O rapaz de cabelos castanhos chamava-se Pedro. Sentado em sua cadeira de balanço na
varanda ele apreciava a vida que passava diante dos seus olhos, perguntando para seu
coração se era ele digno de todas as bençãos que recebeu da sua vida, ao longo de todo seu
tortuoso caminho. Sabia que no passado precisou fazer inumeras escolhas, muitas destas de
forma equivocada que o jogaram ao fundo do poço de onde por vezes imaginou não conseguir
sair, mas em todas estas ocasiões, em cada tropeço que cometera, havia sempre uma
bondosa mão para ajuda-lo a reerguer-se. Tive sorte -murmurou consigo enquanto se divertia
com a crença dos homens que atribuem tudo aquilo que lhes é desconhecido à Obra Divina.
Apagou o cigarro pela metade, alcançou seu casaco por sobre a mesa de madeira castigada
pelo tempo e levantou-se, precisava tomar banho e se aprontar para sair. Se havia um Deus,
Ele tratou de presenteá-lo com mais uma mágica possibilidade de viver, mais um dia de vida.
Sua noite tinha sido como há muito não lhe ocorrera: não teve sono por um instante sequer.
Despiu-se em direção ao banheiro para tomar uma ducha quente, o que certamente prorrogaria
o sono ladrão que viria a cavalo mais tarde, pronto para carregar consigo todo ânimo de um
dia de quarta-feira. A água quente deslizava por seus ombros, massageava seus músculos
lhe conferindo um bem-estar absoluto, quase sagrado, enquanto a espuma do sabonete
desenhava traços disconexos por toda pela branca de um jovem suburbano de vinte e poucos.

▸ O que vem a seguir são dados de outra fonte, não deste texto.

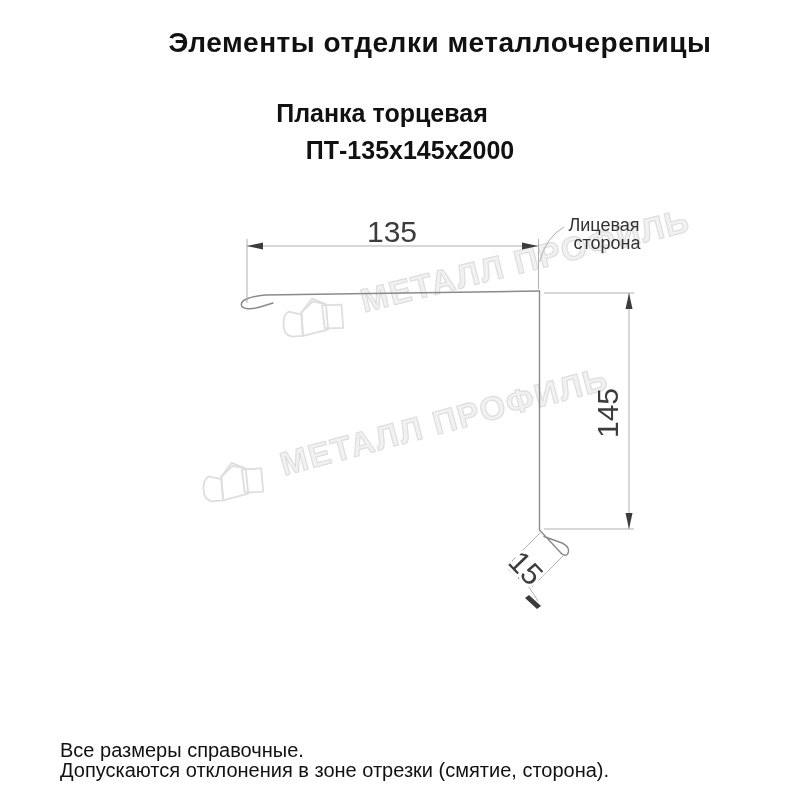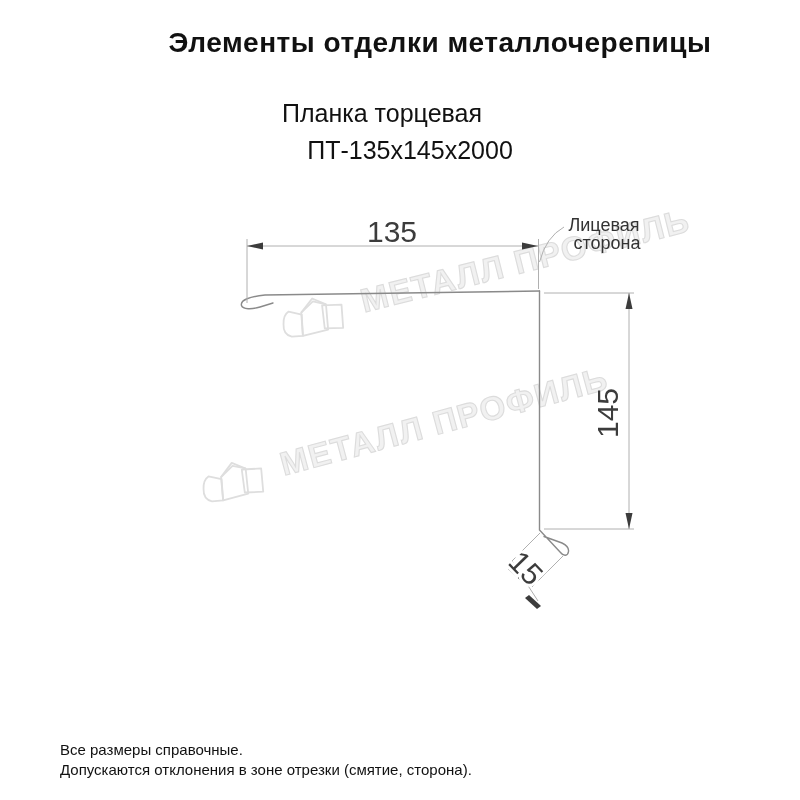--- a/index.html
+++ b/index.html
@@ -9,7 +9,7 @@
   .title{position:absolute;left:0;top:27px;width:800px;text-align:center;
          font-size:28px;font-weight:bold;color:#111;letter-spacing:0.5px;}
   .subtitle{position:absolute;left:0;width:684px;text-align:center;
-            font-size:25px;font-weight:normal;color:#111;}
+            font-size:25px;font-weight:bold;color:#111;}
   .subtitle.s1{top:99px;}
   .subtitle.s2{top:136px;padding-left:28px;}
 

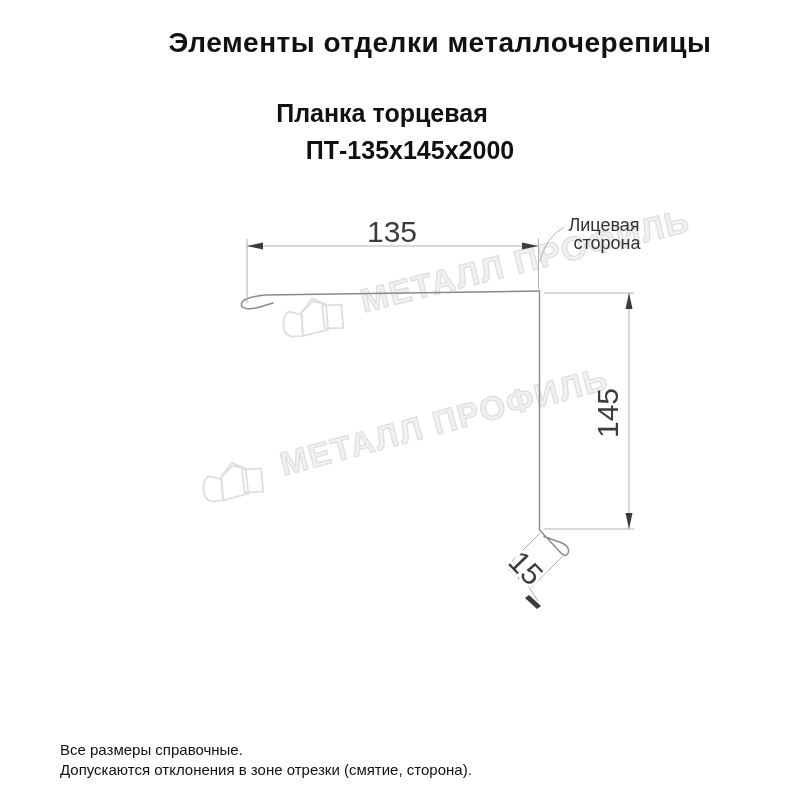--- a/index.html
+++ b/index.html
@@ -27,7 +27,7 @@
   .label-text{font-size:18px;fill:#333;font-family:"Liberation Sans",sans-serif;}
   .halo{paint-order:stroke;stroke:#ffffff;stroke-width:6px;}
 
-  .notes{position:absolute;left:20px;top:740px;color:#111;font-size:15px;line-height:20px;}
+  .notes{position:absolute;left:20px;top:740px;color:#111;font-size:20px;line-height:20px;}
 </style>
 </head>
 <body>

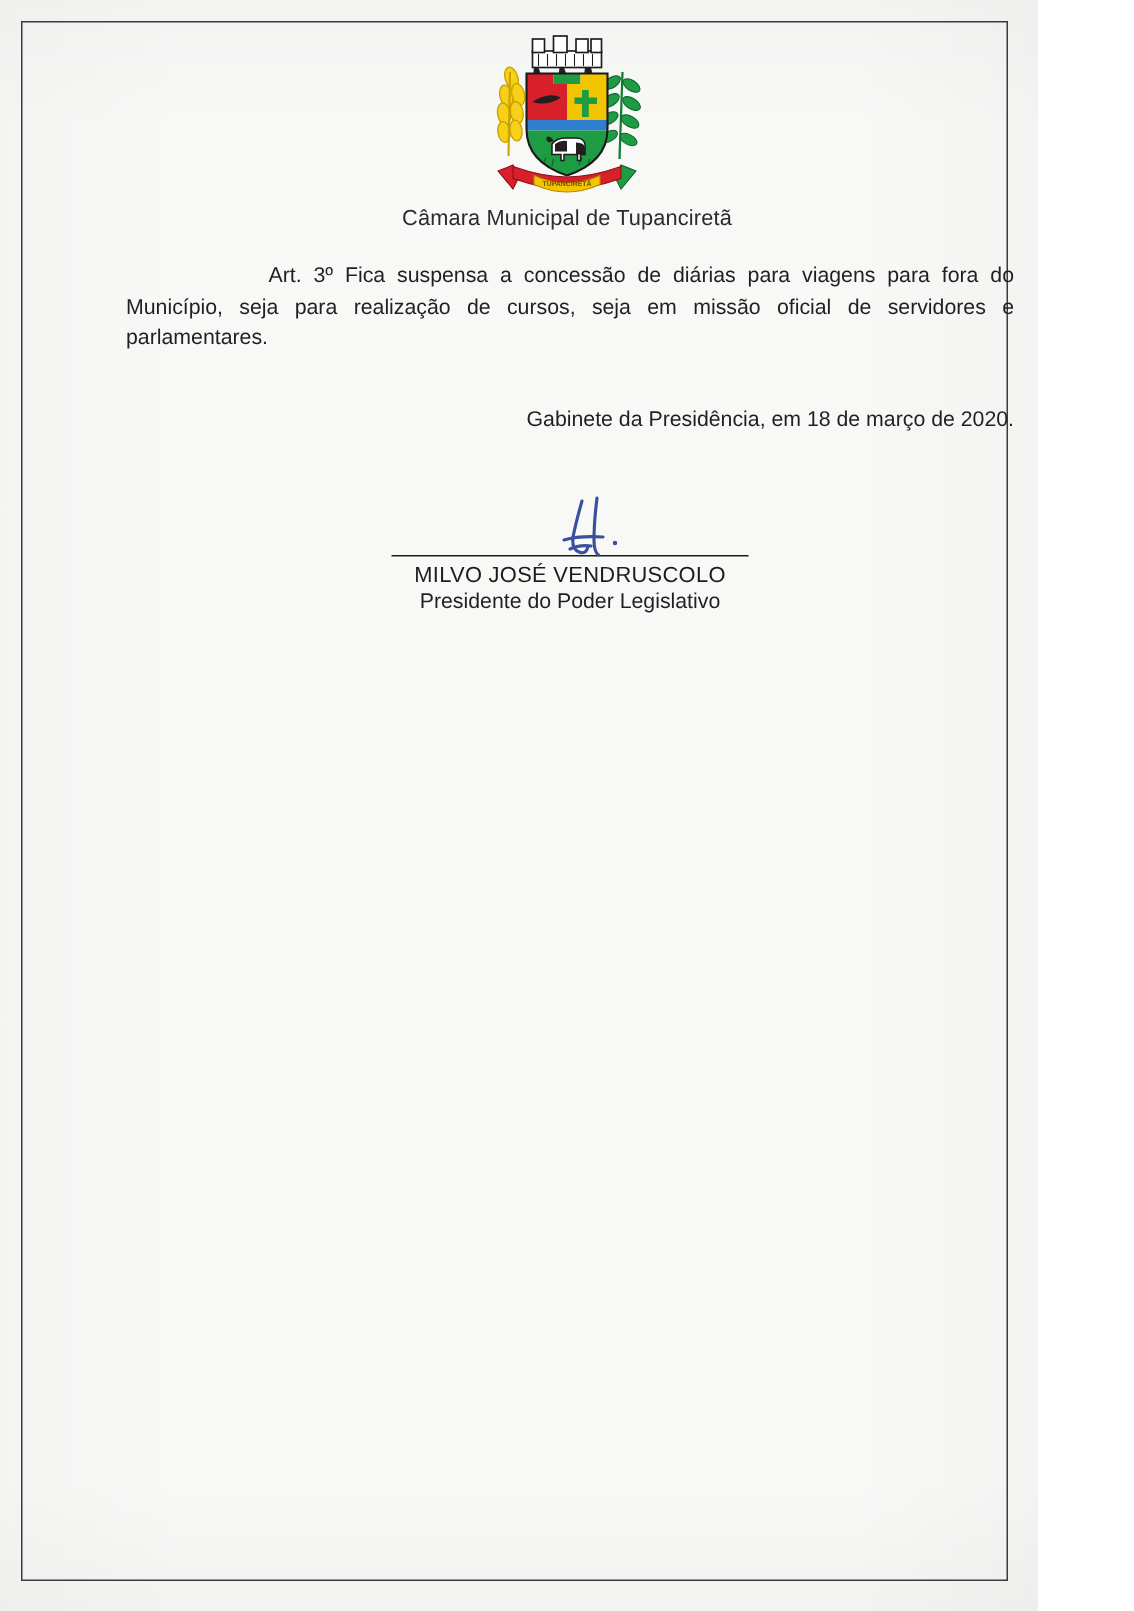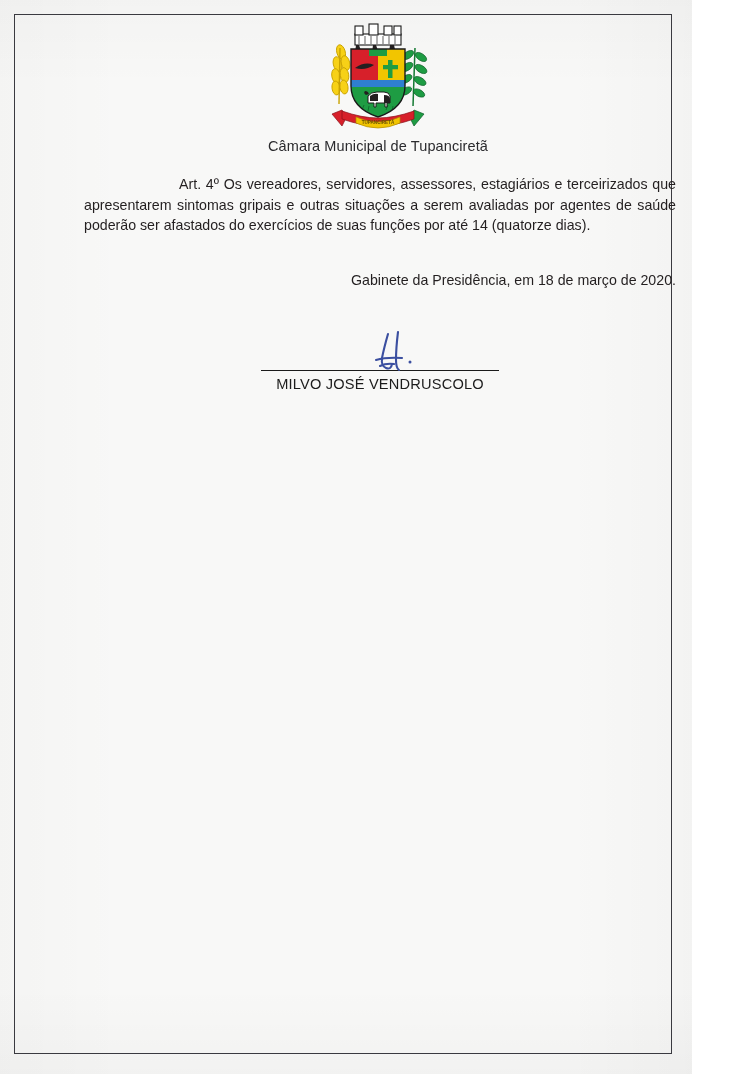--- a/index.html
+++ b/index.html
@@ -231,6 +231,7 @@
     </div>
 
     <div class="body-block">
+      <p class="para">Art. 3º Fica suspensa a concessão de diárias para viagens para fora do Município, seja para realização de cursos, seja em missão oficial de servidores e parlamentares.</p>
       <p class="para">Art. 4º Os vereadores, servidores, assessores, estagiários e terceirizados que apresentarem sintomas gripais e outras situações a serem avaliadas por agentes de saúde poderão ser afastados do exercícios de suas funções por até 14 (quatorze dias).</p>
 
       <p class="closing">Gabinete da Presidência, em 18 de março de 2020.</p>

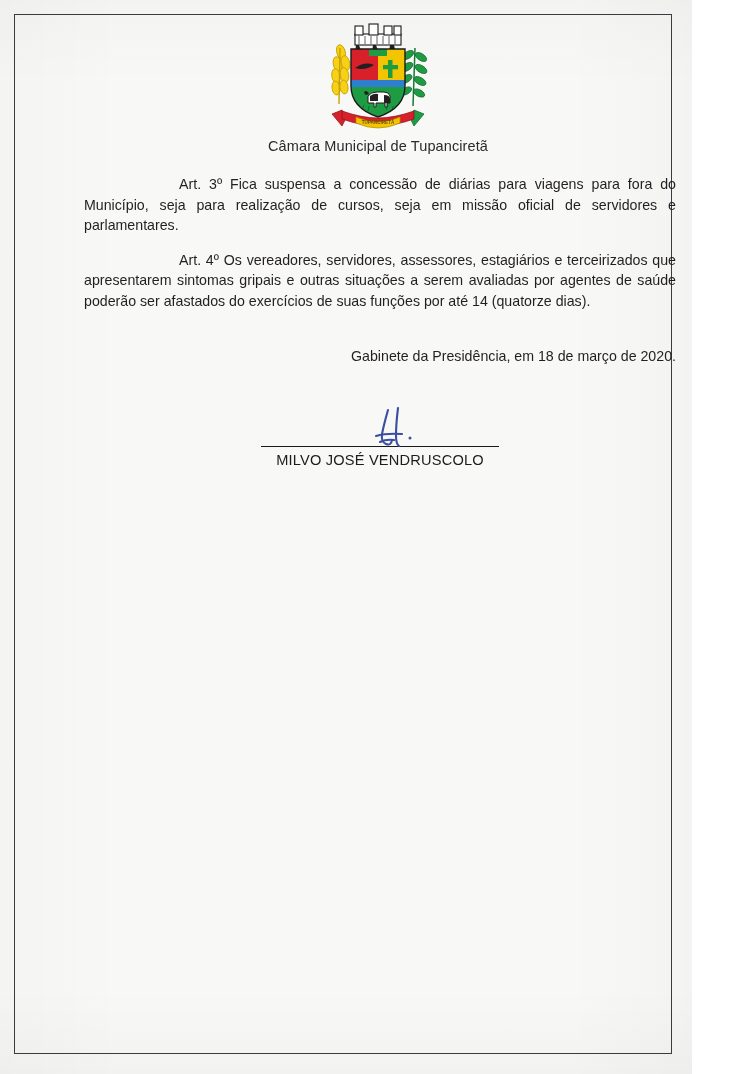--- a/index.html
+++ b/index.html
@@ -232,7 +232,6 @@
 
     <div class="body-block">
       <p class="para">Art. 3º Fica suspensa a concessão de diárias para viagens para fora do Município, seja para realização de cursos, seja em missão oficial de servidores e parlamentares.</p>
-      <p class="para">Art. 4º Os vereadores, servidores, assessores, estagiários e terceirizados que apresentarem sintomas gripais e outras situações a serem avaliadas por agentes de saúde poderão ser afastados do exercícios de suas funções por até 14 (quatorze dias).</p>
 
       <p class="closing">Gabinete da Presidência, em 18 de março de 2020.</p>
 

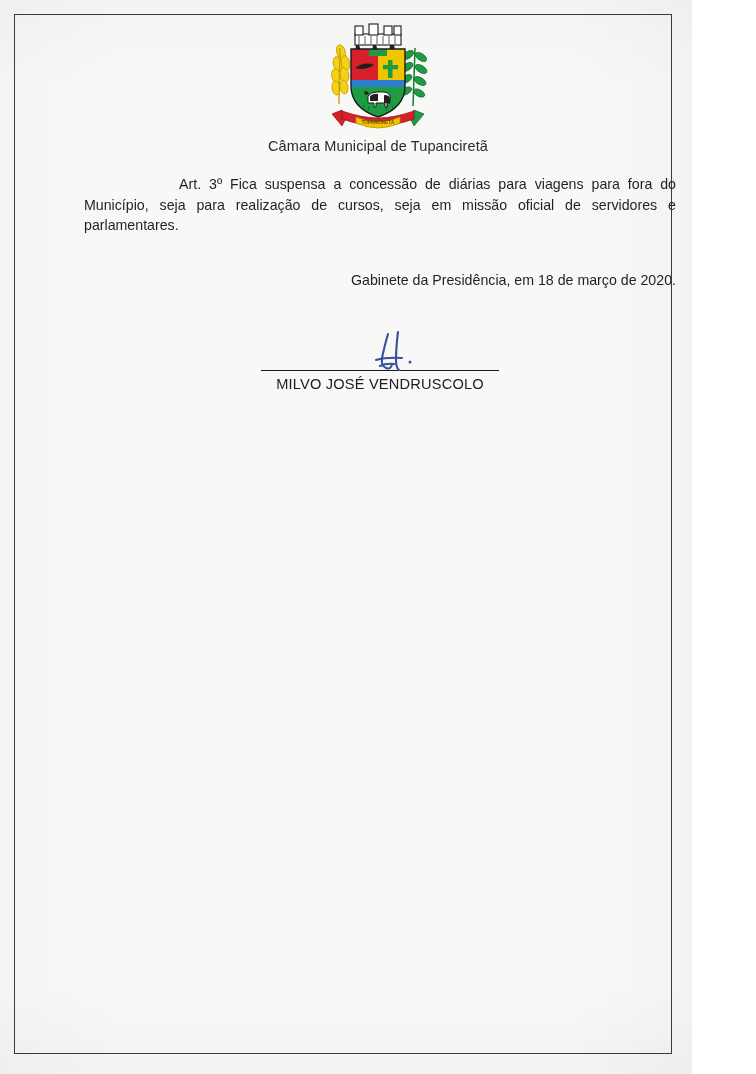--- a/index.html
+++ b/index.html
@@ -250,6 +250,7 @@
         <div class="signature-rule"></div>
 
         <div class="signer-name">MILVO JOSÉ VENDRUSCOLO</div>
+        <div class="signer-role">Presidente do Poder Legislativo</div>
       </div>
     </div>
 

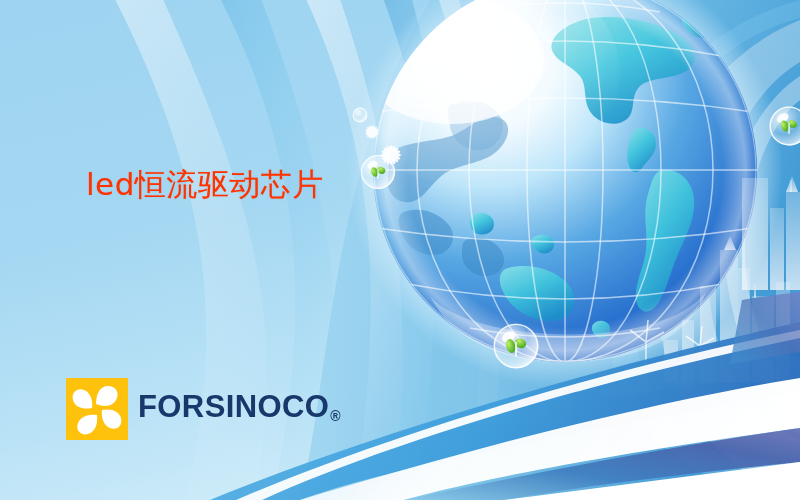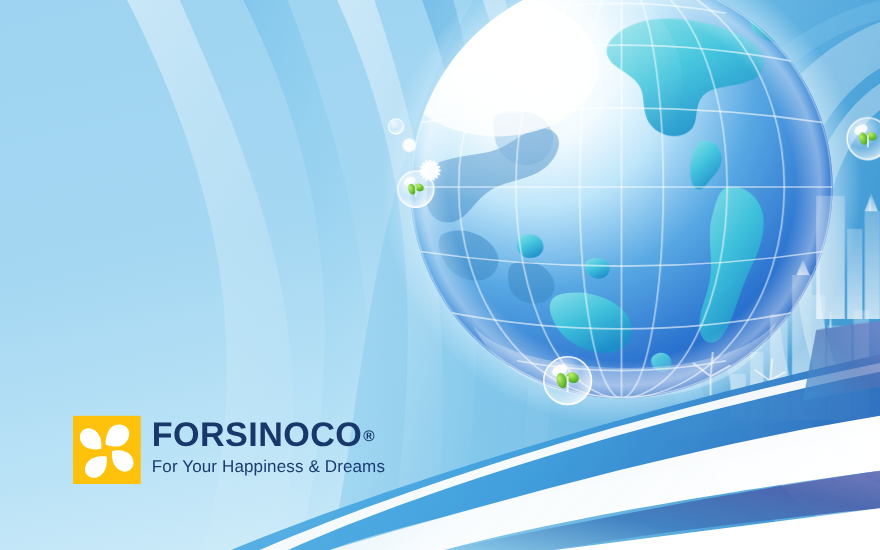--- a/index.html
+++ b/index.html
@@ -417,6 +417,7 @@
   </svg>
 
   <div class="headline">
+    <span class="headline-line-1">led恒流驱动芯片</span>
   </div>
 
   <div id="logo-block">

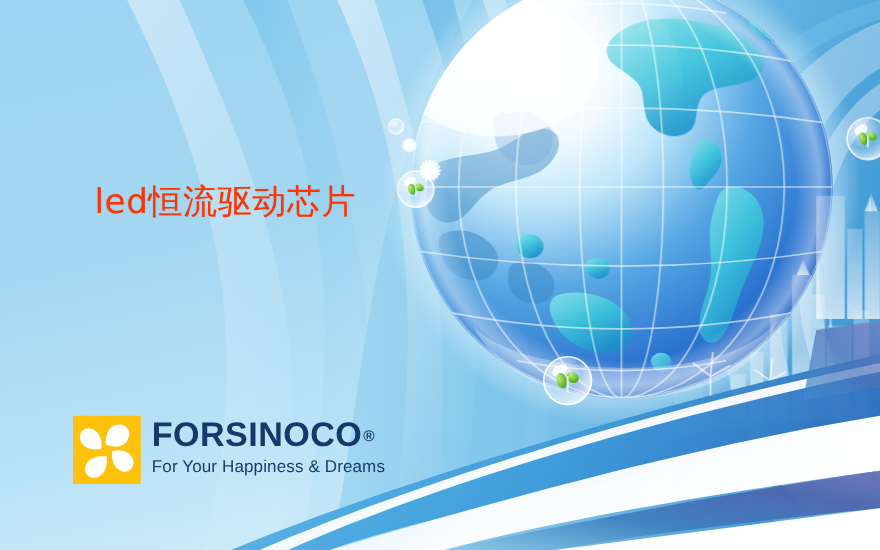--- a/index.html
+++ b/index.html
@@ -75,7 +75,8 @@
     color: #18386b;
     line-height: 1;
     display: flex;
-    align-items: center;
+    align-items: flex-end;
+    margin-top: 12px;
   }
   #brand-reg {
     font-size: 14px;

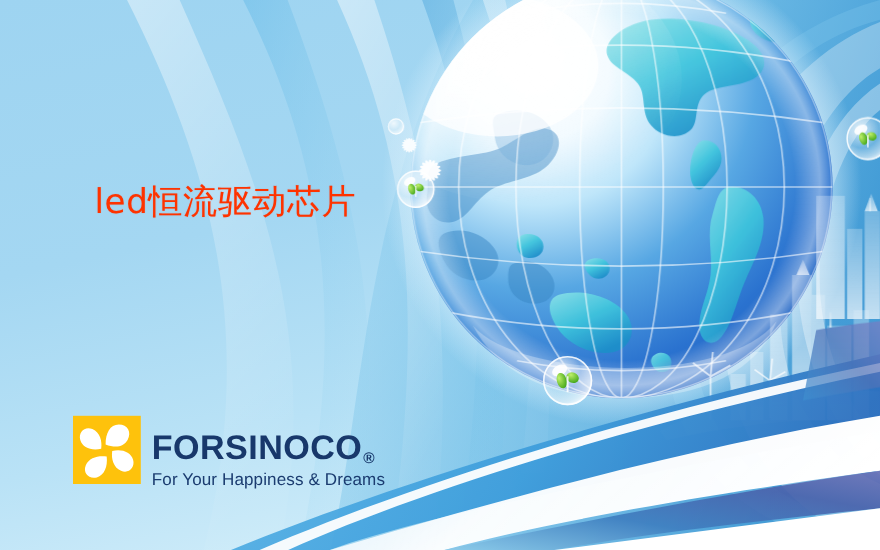--- a/index.html
+++ b/index.html
@@ -438,7 +438,6 @@
         <span>FORSINOCO</span>
         <span id="brand-reg">®</span>
       </div>
-      <div id="brand-tagline">For Your Happiness &amp; Dreams</div>
     </div>
   </div>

Reparou que estava mais magro, perdera cerca de cinco quilos nas últimas semanas e atribuiu
esta diferença ao seu novo estilo de vida, de agir e pensar; havia decidido ser mais paciente
consigo e com os que o rodeavam, sem se deixar apunhalar pela maléfica bruxa da ansiedade
que o fazia comer quando não tinha fome. Comia pelo simples fato de comer, e comia muito
mal.
O dia já dava seu ar da graça, os primeiros raios solares abraçavam a Terra e o cheiro do
orvalho se dissipava mansamente ao passo que o mundo todo acordava para mais uma
jornada árdua de trabalho, afazeres domésticos, chefes histéricos e contas à pagar. Pedro
terminava de se vestir enquanto bebericava do café de ontém que ainda restava na garrafa
térmica. Sentia-se estranhamente disposto naquela manhã e incrivelmente belo diante do
espelho, sensação que não recordava ter sentido nos ultimos dias. Aparou sua quase nula
barba ao som do seu cantor favorito que tocava no rádio. A música era muito pertinente para
os dias atuais de Pedro, que pretendia iniciar uma revolução em sua vida. A lâmina lambia seu
rosto e com uma precisão quase cirúrgica em poucos minútos não havia nada além de uma
aparência levemente mais jovial que há alguns minutos atrás. Seu casaco estava sobre o sofá
da sala, Pedro o pegou e acendeu um cigarro, caminhando em direção de silenciar a voz de
Frank, seu velho amigo de longa data. Com as chaves na mão ele se lançou para a rua, para
seu destino que já estava escrito muito antes dele sequer entender quem era e porque estava
neste mundo. Ele não precisava saber, bastava viver sua vida que tudo já estava decidido.
“...And not the words of one who kneels. The record shows, I took the blows and did it my way.”